Gesù invece ammira questa donna come colei che ha saputo scegliere il dono supremo. Quello stesso dono che Lui ha pienamente realizzato, assumendo la nostra condizione umana e venendo ad abitare in mezzo a noi.

La vedova dimostra la sua libertà nei confronti dei bisogni della vita terrena e il totale affidarsi a Dio: “Il Signore protegge i forestieri, sostenta l’orfano e la vedova” (Sal 146, 9), (Dt 10,18; Pr 15,25). Il suo dono è offerta della propria vita a Dio (Rm 12,1: “offrite i vostri corpi come sacrificio vivente”) ed espressione di amore di Dio con tutto il cuore, l’anima, le forze (Mc 12,30).
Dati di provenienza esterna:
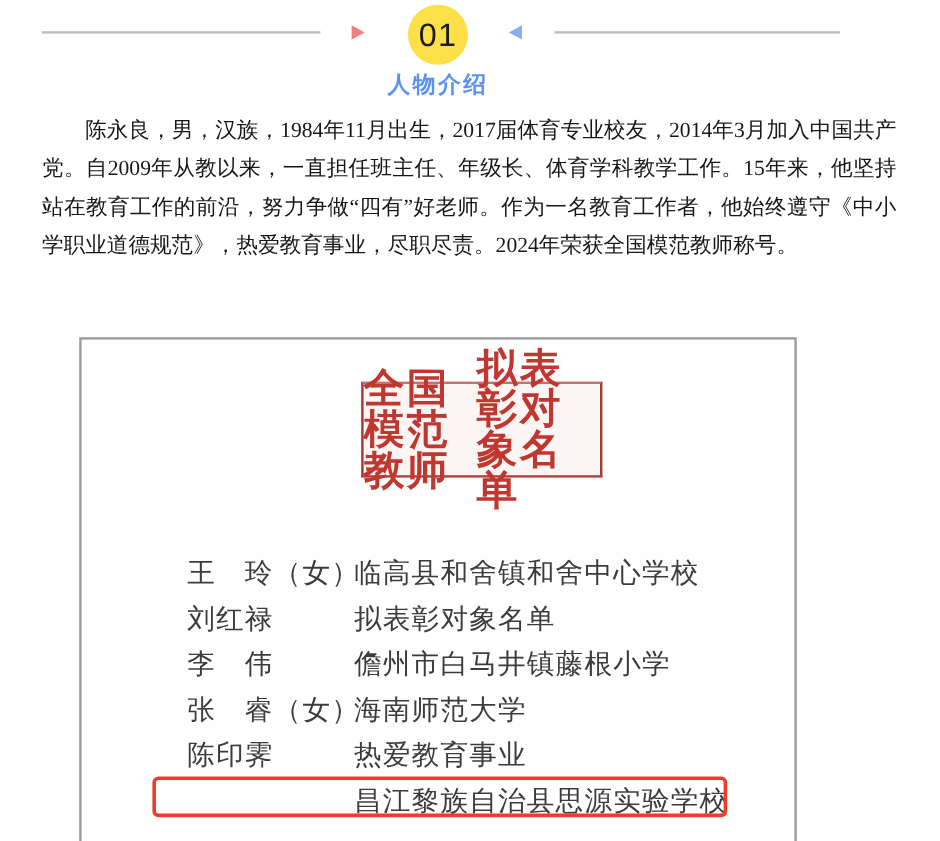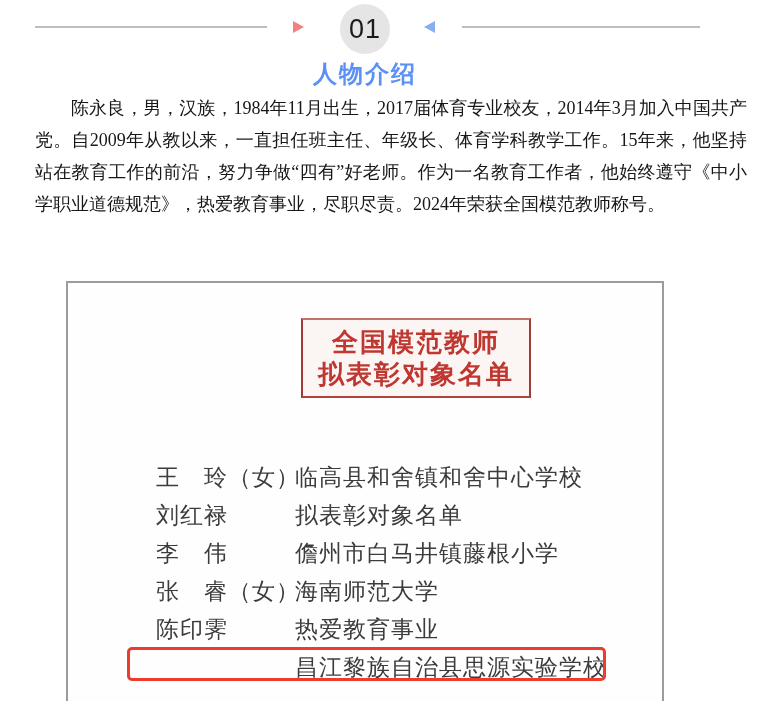"01" .num-circle { background: #e5e5e5 -> #fde047 }
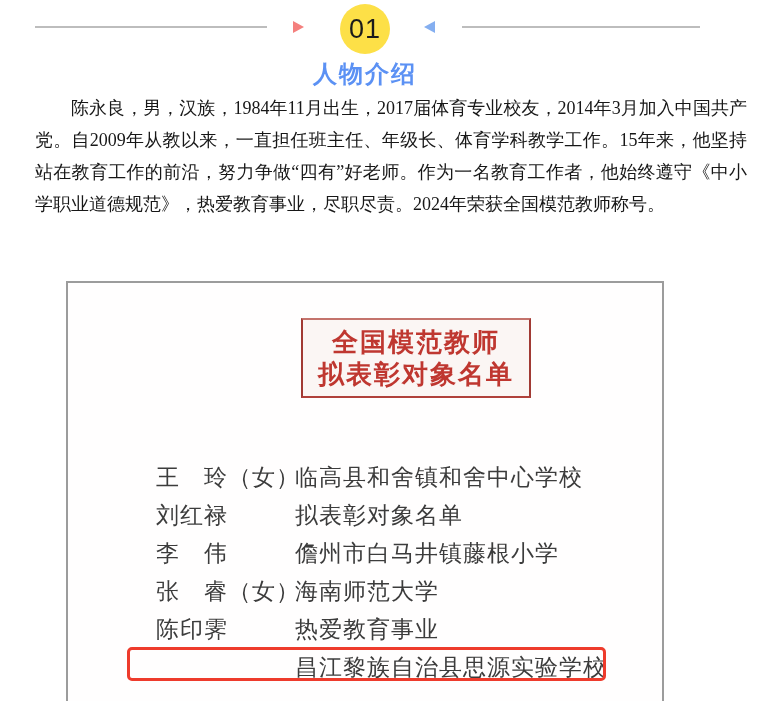"人物介绍" .section-title { font-size: 24px -> 19px }
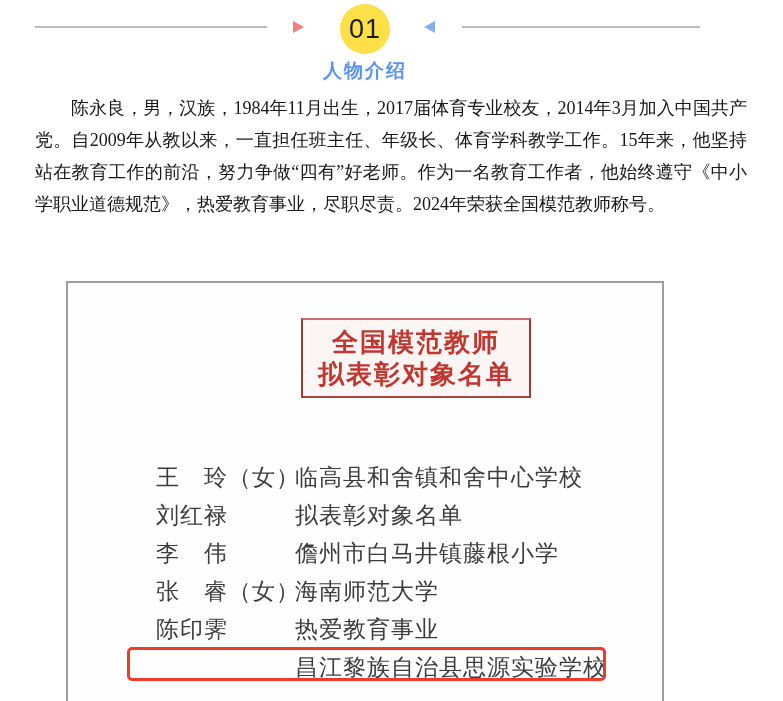"全国模范教师" .title-box { flex-direction: column -> row; font-size: 26px -> 34px; width: 230px -> 201px }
Cosa poteva dare di più? Gesù, indicando la vedova ai suoi discepoli, profetizza il suo dono d’amore fino alla morte nello scandalo della croce, una morte assurda da cui sorgerà la vita autentica per coloro che “guarderanno a colui che hanno trafitto” (Zc12,10).

Se quindi, a una prima lettura si può interpretare l’episodio della vedova come una lezione di morale cristiana sulla generosità, in realtà il racconto ci rinvia fortemente al senso della morte di Cristo, “pietra rigettata”, “fuori della vigna” (Mc.12,8) e alla sua resurrezione “pietra d’angolo” (Mc.12,10), nuovo tempio di una comunità nuova (Mc.12,1-12), perché “pur essendo di natura divina…spogliò se stesso, assumendo la condizione di servo” (Fil 2,6.7).

Gesù non trattiene nulla per sé, tutto dona per amore, ci invita sempre a imparare qual è la vera ricchezza che dà senso al vivere e al morire e ci apre le porte alla resurrezione “perché, dov’è il vostro tesoro, là sarà anche il vostro cuore” (Lc 12,34). È necessaria una scelta radicale, definitiva e tipica del discepolo di Gesù: è Dio Padre il vero Bene, ciò che deve occupare tutto il cuore del cristiano, sull’esempio di Gesù stesso. Questa scelta esclusiva porta con sé l’abbandono fiducioso al suo amore e la possibilità di diventare davvero “ricchi”, perché figli di Dio ed eredi del suo Regno.